» TASK DESCRIPTION
If an entry below contains an image, drop the image and retype the rest exactly.

» MATERIAL PROVIDED
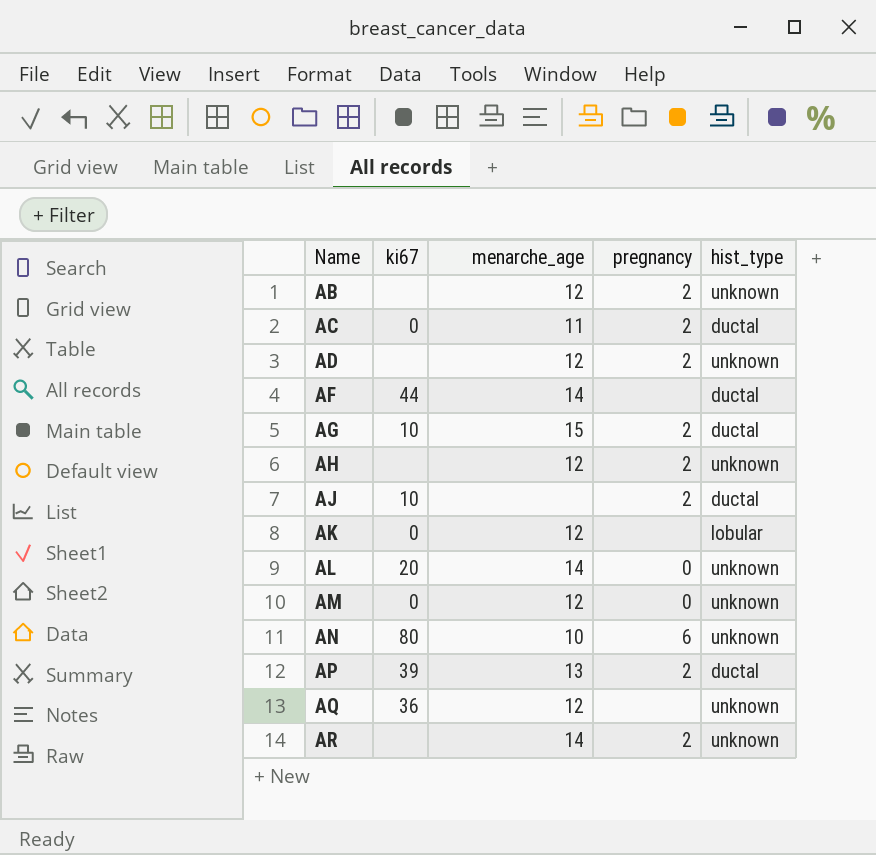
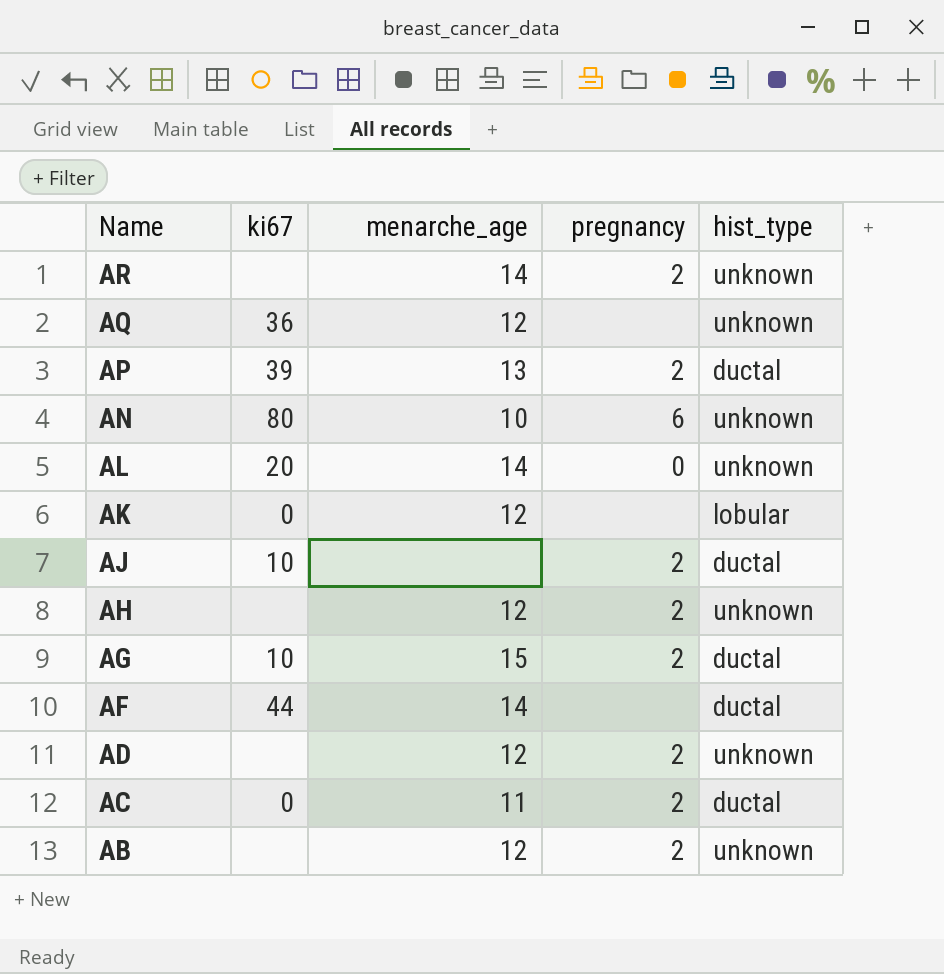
row order: Name ascending -> Name descending
row AM: 0 | 12 | 0 | unknown -> none

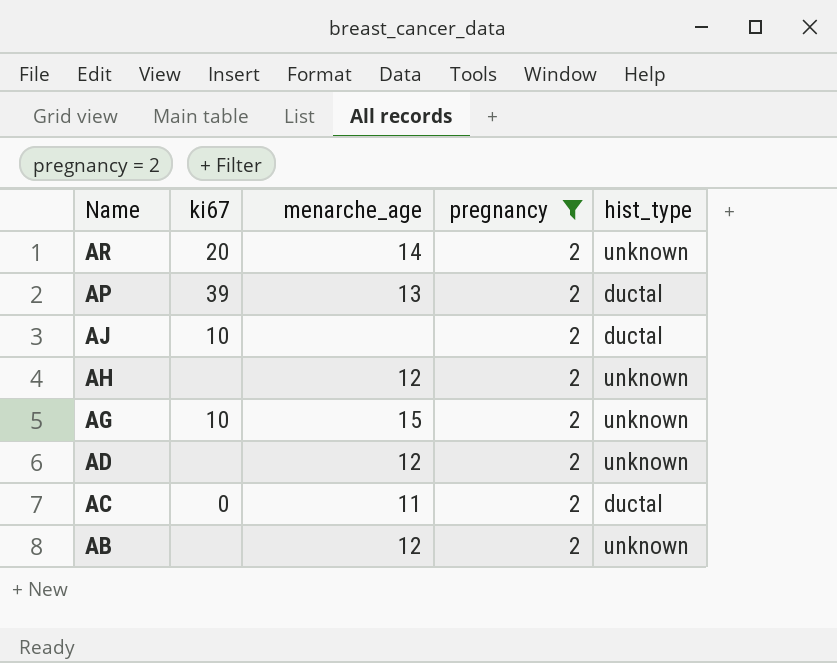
filter: none -> pregnancy = 2
AR | ki67: none -> 20
AG | hist_type: ductal -> unknown

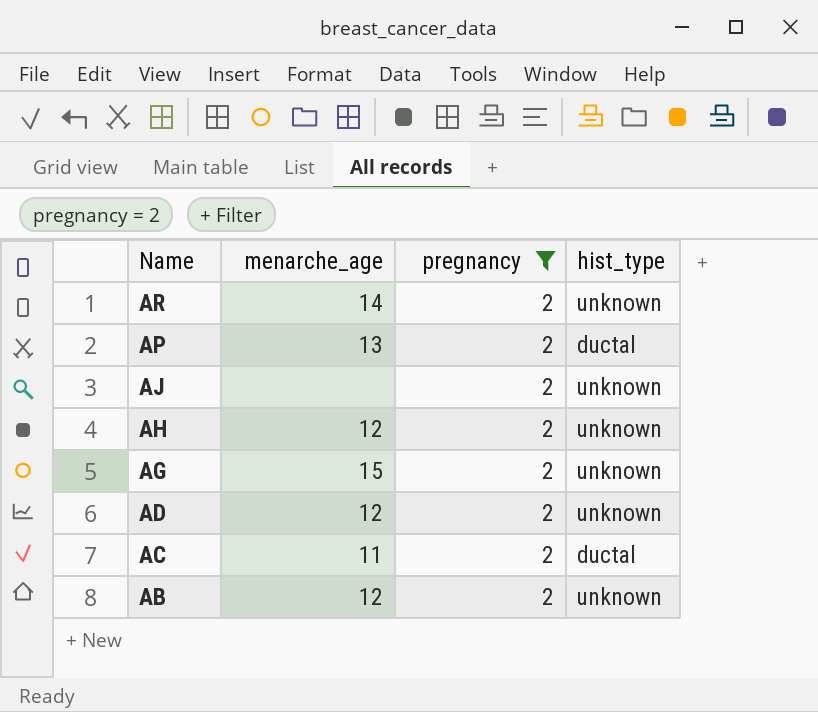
column ki67 | position: 2 -> none
AJ | hist_type: ductal -> unknown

» ANSWER BOX
row order: Name ascending -> Name descending
row AM: 0 | 12 | 0 | unknown -> none

filter: none -> pregnancy = 2
AR | ki67: none -> 20
AG | hist_type: ductal -> unknown

column ki67 | position: 2 -> none
AJ | hist_type: ductal -> unknown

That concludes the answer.